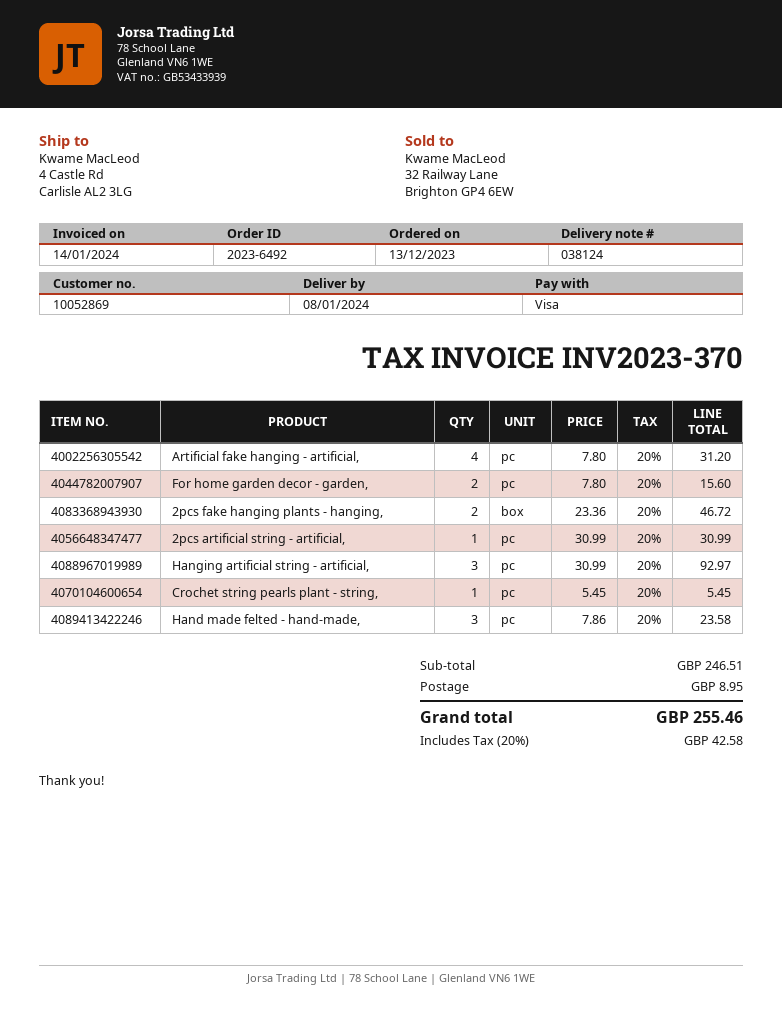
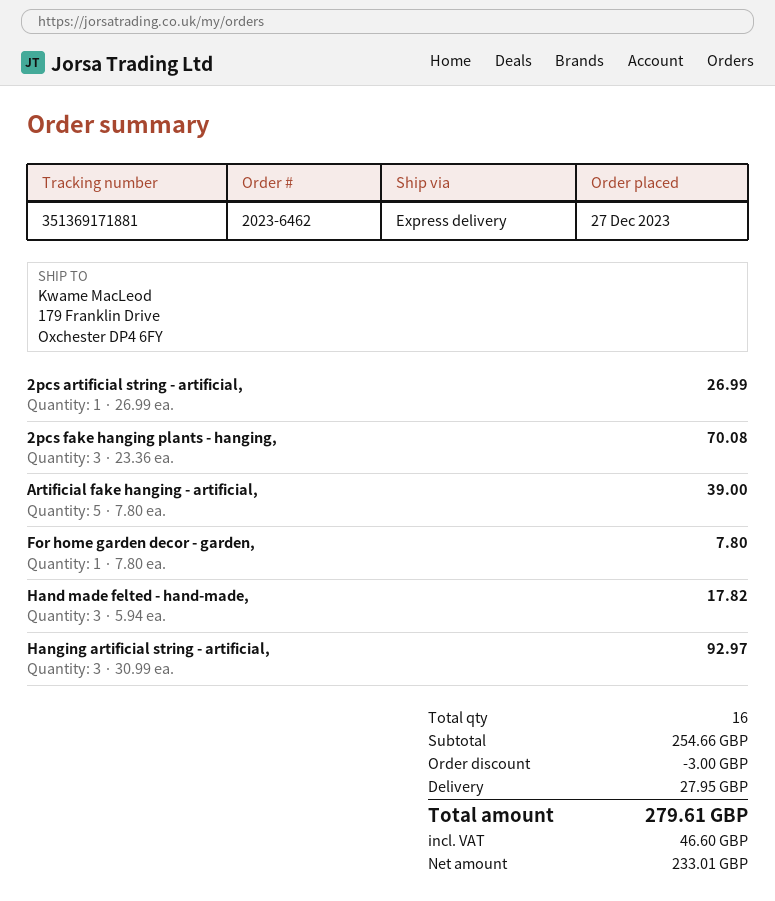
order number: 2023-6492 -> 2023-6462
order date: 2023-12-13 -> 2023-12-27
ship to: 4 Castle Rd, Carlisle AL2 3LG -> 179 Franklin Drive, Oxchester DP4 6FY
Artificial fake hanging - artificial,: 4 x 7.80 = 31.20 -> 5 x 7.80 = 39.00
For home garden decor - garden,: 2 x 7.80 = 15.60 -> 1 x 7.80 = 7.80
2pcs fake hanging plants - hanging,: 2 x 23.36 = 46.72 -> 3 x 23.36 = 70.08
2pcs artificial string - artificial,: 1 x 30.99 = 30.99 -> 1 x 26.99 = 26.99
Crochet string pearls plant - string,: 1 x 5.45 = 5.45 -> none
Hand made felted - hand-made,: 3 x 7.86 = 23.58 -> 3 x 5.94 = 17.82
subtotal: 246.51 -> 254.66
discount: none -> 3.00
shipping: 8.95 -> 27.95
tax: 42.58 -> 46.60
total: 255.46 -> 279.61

## ASSIGNMENT
Go through the listing above and write out exactly the lines starting with the one holding "ship to: 4 Castle" and running through the one holding "Hand made felted", ends included, and no others.

## RESULT
ship to: 4 Castle Rd, Carlisle AL2 3LG -> 179 Franklin Drive, Oxchester DP4 6FY
Artificial fake hanging - artificial,: 4 x 7.80 = 31.20 -> 5 x 7.80 = 39.00
For home garden decor - garden,: 2 x 7.80 = 15.60 -> 1 x 7.80 = 7.80
2pcs fake hanging plants - hanging,: 2 x 23.36 = 46.72 -> 3 x 23.36 = 70.08
2pcs artificial string - artificial,: 1 x 30.99 = 30.99 -> 1 x 26.99 = 26.99
Crochet string pearls plant - string,: 1 x 5.45 = 5.45 -> none
Hand made felted - hand-made,: 3 x 7.86 = 23.58 -> 3 x 5.94 = 17.82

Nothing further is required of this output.